Sunday, November 7, 2010

A Different Kind of Sex Talk With Teens - NYTimes.com

The age at which Europeans and Americans first have sex is the same — 17, on average, on both sides of the Atlantic. The percentage who use birth control from the start? In Holland it's 64 percent and in the United States it's 26 percent. The percentage who have regrets about their first time, wishing they had waited: 63 percent of boys and 69 percent of girls in the United States, and only 5 percent of boys and 12 percent of girls in the Netherlands. Teen pregnancy rates: three to six times higher here than in Western Europe. S.T.D. rates: 20 to 30 times higher here than Holland. H.I.V. rate? Theirs is six times lower.

Those are some of the contrasts presented in a slideshow on Slate.com, which looks at the different ways Europeans and Americans talk, in public and private, about sex. Rachel Phelps (who works at Planned Parenthood in the United States) concludes that while American parents, advertisers and public-service announcements aim to scare teens, those in Europe are matter of fact and humorous.

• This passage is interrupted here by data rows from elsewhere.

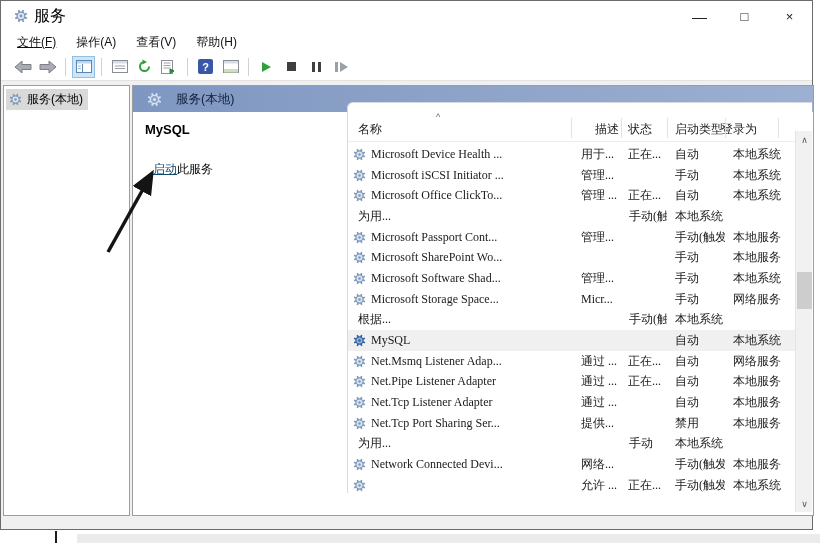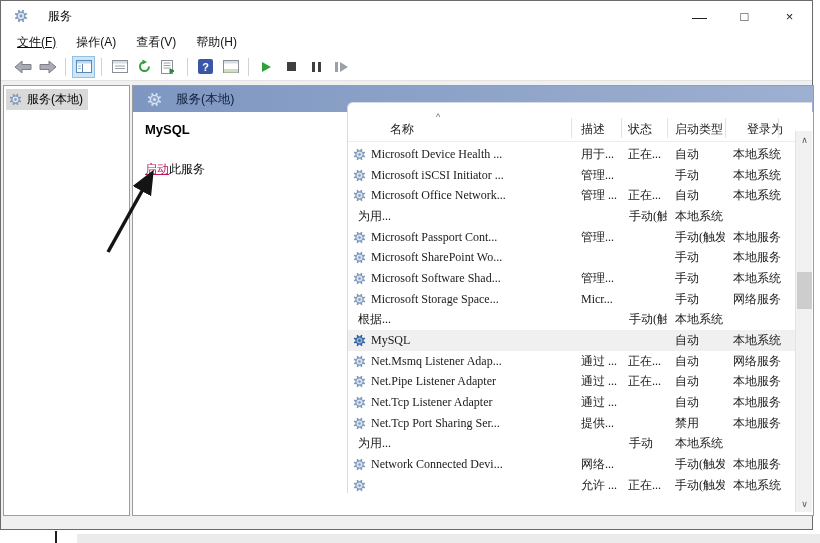--- a/index.html
+++ b/index.html
@@ -19,7 +19,7 @@
   }
   .titlebar { height:30px; background:#fff; display:flex; align-items:center; }
   .title-gear { margin-left:13px; width:14px; height:14px; }
-  .title-text { margin-left:20px; font-size:12px; color:#000; }
+  .title-text { margin-left:6px; font-size:16px; color:#000; }
   .win-controls { margin-left:auto; display:flex; height:100%; }
   .win-btn { width:45px; height:100%; display:flex; align-items:center; justify-content:center; font-size:13px; color:#222; }
   .win-btn.min { font-size:15px; }

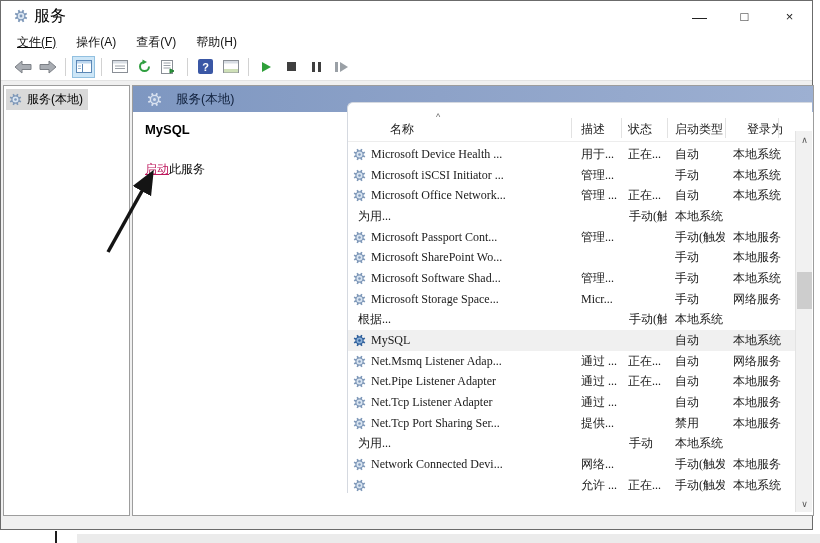--- a/index.html
+++ b/index.html
@@ -75,7 +75,7 @@
   }
   .thead { position:absolute; left:0; right:17px; top:12px; height:26px; font-size:12px; color:#222; }
   .thead .h { position:absolute; top:6px; }
-  .h-name { left:10px;margin-left:32px; }
+  .h-name { left:10px; }
   .h-desc { left:233px; }
   .h-status { left:280px; }
   .h-startup { left:327px; }

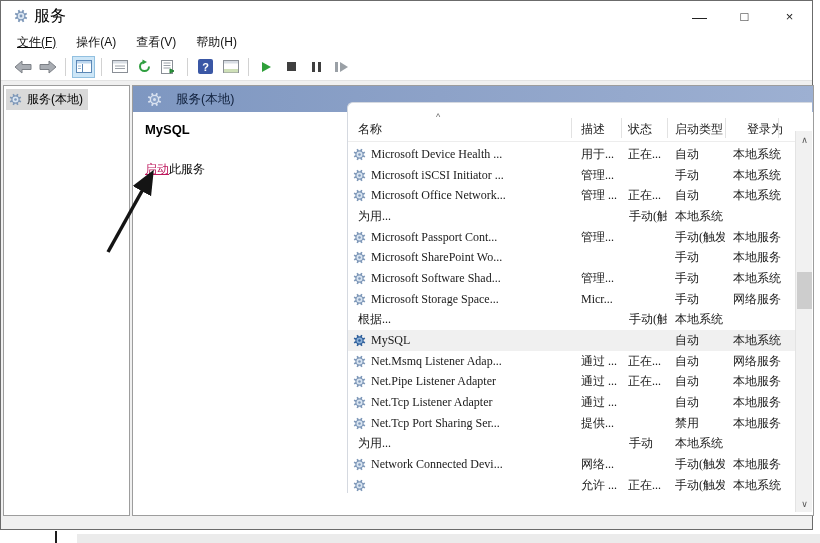--- a/index.html
+++ b/index.html
@@ -76,7 +76,7 @@
   .thead { position:absolute; left:0; right:17px; top:12px; height:26px; font-size:12px; color:#222; }
   .thead .h { position:absolute; top:6px; }
   .h-name { left:10px; }
-  .h-desc { left:233px; }
+  .h-desc { left:247px; }
   .h-status { left:280px; }
   .h-startup { left:327px; }
   .h-logon { left:399px; }

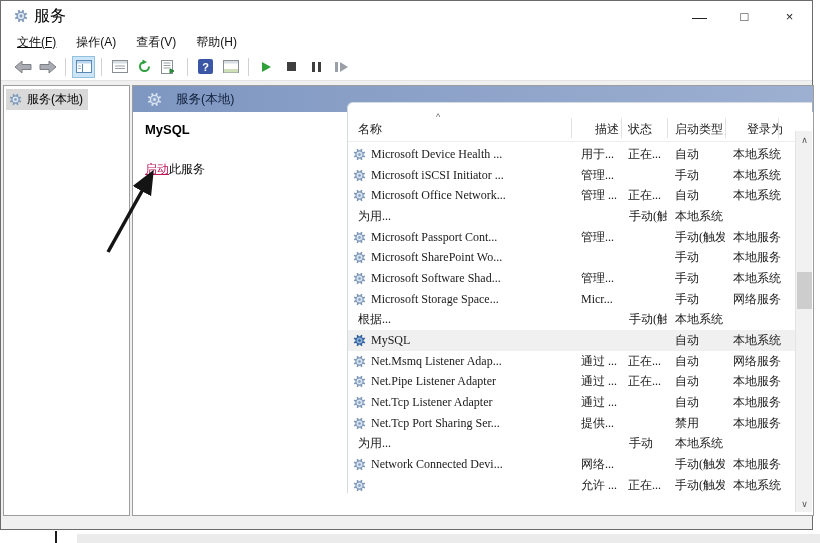--- a/index.html
+++ b/index.html
@@ -79,7 +79,7 @@
   .h-desc { left:247px; }
   .h-status { left:280px; }
   .h-startup { left:327px; }
-  .h-logon { left:399px; }
+  .h-logon { left:373px; }
   .sort-caret { position:absolute; left:88px; top:-3px; font-size:9px; color:#666; }
   .col-sep { position:absolute; top:3px; height:20px; width:1px; background:#e2e2e2; }
   .thead-line { position:absolute; left:0; right:17px; top:38px; height:1px; background:#ededed; }

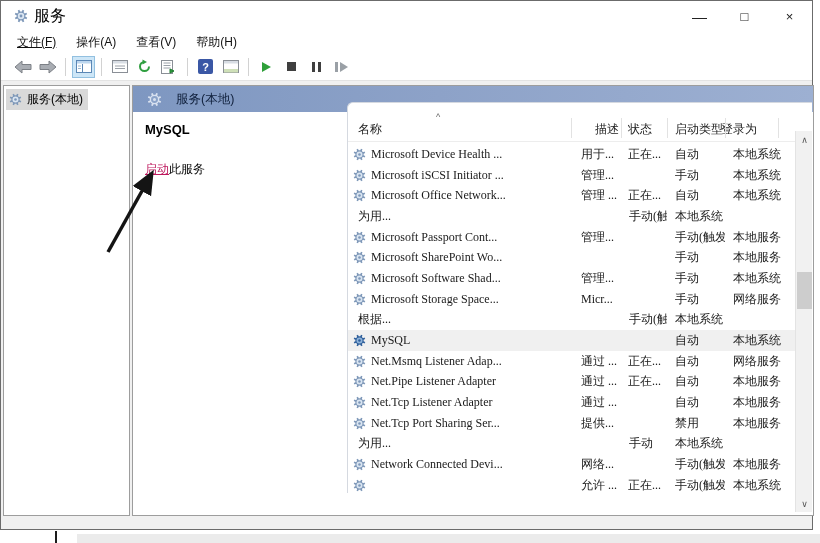--- a/index.html
+++ b/index.html
@@ -66,7 +66,7 @@
   .pane { position:absolute; left:12px; top:36px; width:195px; }
   .pane-title { font-size:13px; font-weight:bold; color:#000; }
   .pane-action { margin-top:24px; font-size:12px; color:#000; }
-  .pane-action .lnk { color:#be185d; text-decoration:underline; cursor:pointer; }
+  .pane-action .lnk { color:#0c4a6e; text-decoration:underline; cursor:pointer;margin-left:8px; }
 
   .list-wrap {
     position:absolute; left:214px; top:16px; right:1px; bottom:22px;

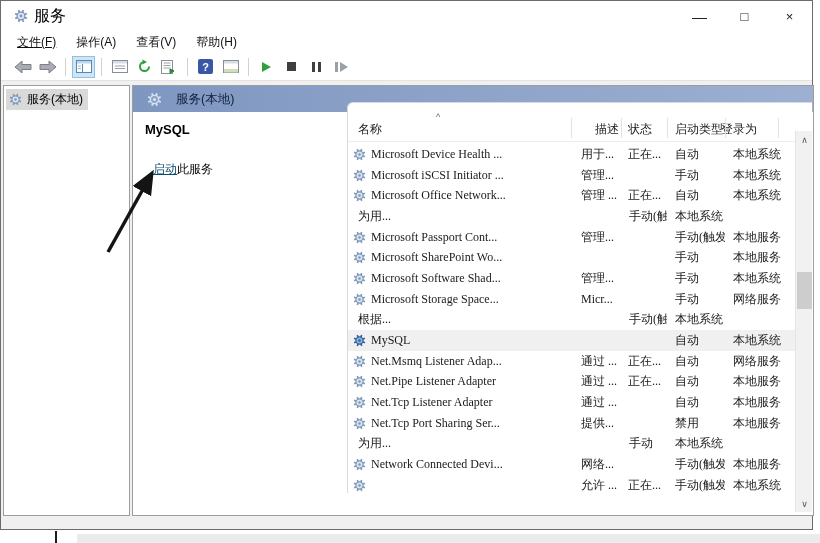--- a/index.html
+++ b/index.html
@@ -355,7 +355,7 @@
                   <circle cx="8" cy="8" r="1.6" fill="#7d97b8"></circle>
                 </svg>
               </span>
-              <span>Microsoft Office Network...</span>
+              <span>Microsoft Office ClickTo...</span>
             </span>
             <span class="c d">管理 ...</span>
             <span class="c s">正在...</span>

By way of example, take a look at this American condom ad. "The idea is that sex is like a big industrial fire — dangerous, scary and bad," Phelps writes. "And having sex without a condom is like fighting a big industrial fire naked — very bad. But does that mean that having sex with a condom is like fighting a big industrial fire in a spacesuit? Not very appealing. Why would this image motivate teenagers to use condoms?"